There is no one unified mechanism in Windows for handling text selection.
When issuing a double-click to a program, it receives that event and handles it using
its own logic and code. Therefore you will get different behaviors from different
programs. The results will be, for example, different in Notepad, Wordpad, Word etc.
Even within Office, there will be differences on behavior and options
between Word and Excel etc.
You will need to build a mechanism that intercepts double-click and does its own
trick. A good tool would be
AutoHotkey
with which you could write a script that converts the double-click into a series
of operations on the active program.
You will need to make certain assumptions on the user-interface, which might
not apply to all programs, and you will need a mechanism for extracting data
from the programs - for me the only universal one is the clipboard.
This will conflict with any product that manages clipboard history,
since you will be filling up its history list with partial data.
You will need to assume that the target program follows
the usual conventions for moving the cursor and selecting characters.

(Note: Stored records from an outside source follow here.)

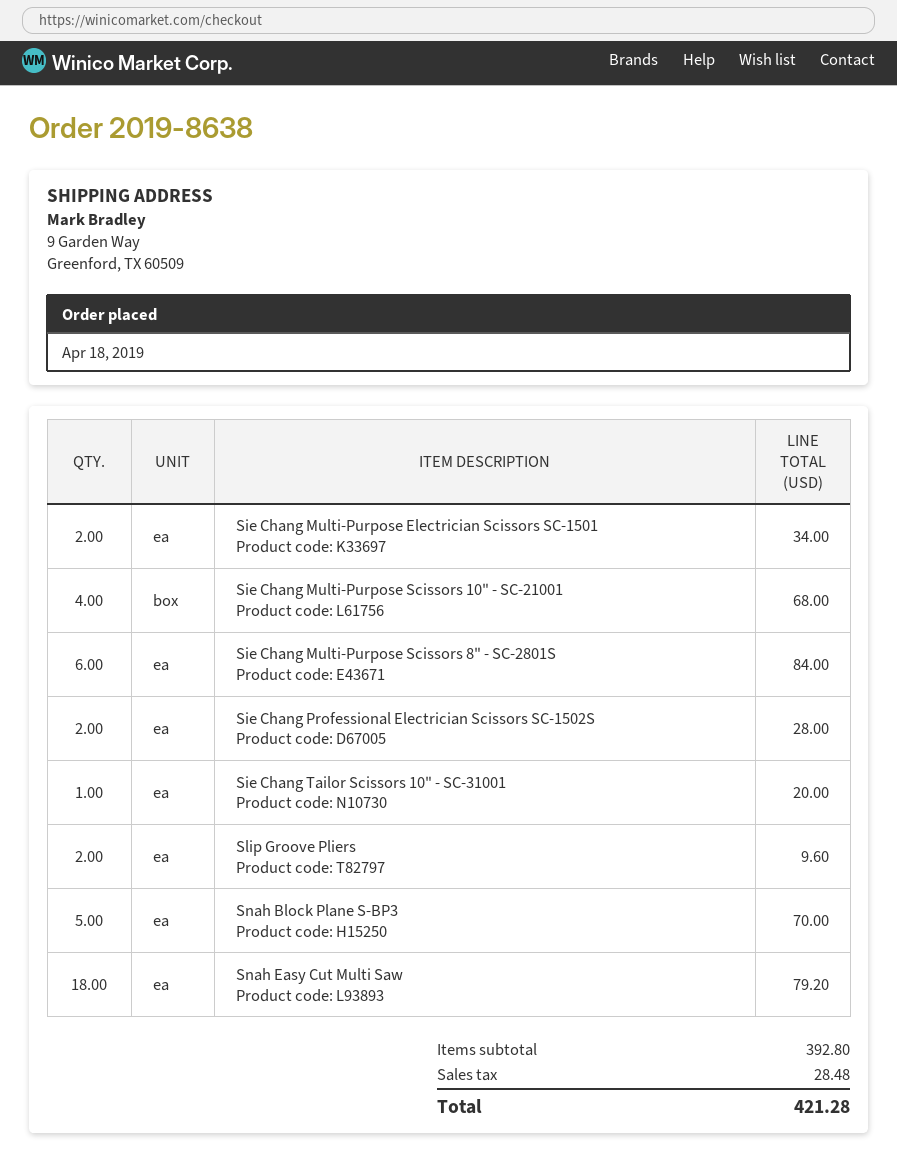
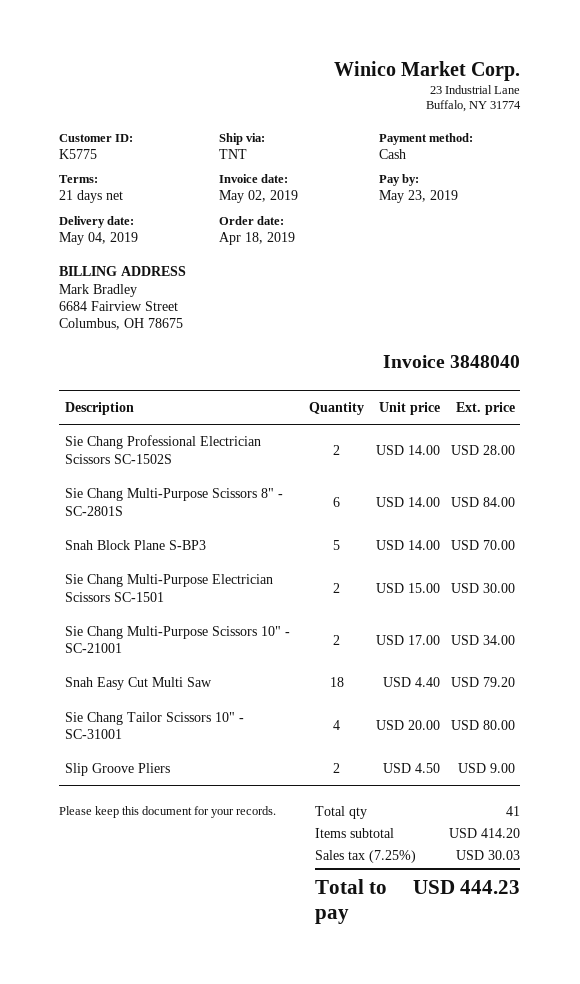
Sie Chang Multi-Purpose Electrician Scissors SC-1501: 2 for 34.00 -> 2 for 30.00
Sie Chang Multi-Purpose Scissors 10" - SC-21001: 4 for 68.00 -> 2 for 34.00
Sie Chang Tailor Scissors 10" - SC-31001: 1 for 20.00 -> 4 for 80.00
Slip Groove Pliers: 2 for 9.60 -> 2 for 9.00
subtotal: 392.80 -> 414.20
tax: 28.48 -> 30.03
total: 421.28 -> 444.23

The AutoHotkey script that you will write will do:
- Intercept the double-click while remembering the target window and the
X-Y coordinates of the click
- Send a simple click to theses coordinates
- Send Shift+Home to select all characters to the left
- Send Ctrl+C to copy the characters and
find out the number of characters L to select on the left
- Send another simple click to theses coordinates
- Send Shift+End to select all characters to the right
- Send Ctrl+C to copy the characters and
find out the number of characters R to select on the right
- Send again a simple click to theses coordinates
- Send L times a Left arrow
- Send L+R times Shift+Right to do the selection
- Done.
Remember to add a few milliseconds wait after issuing keys, to allow
the target program the time to process them.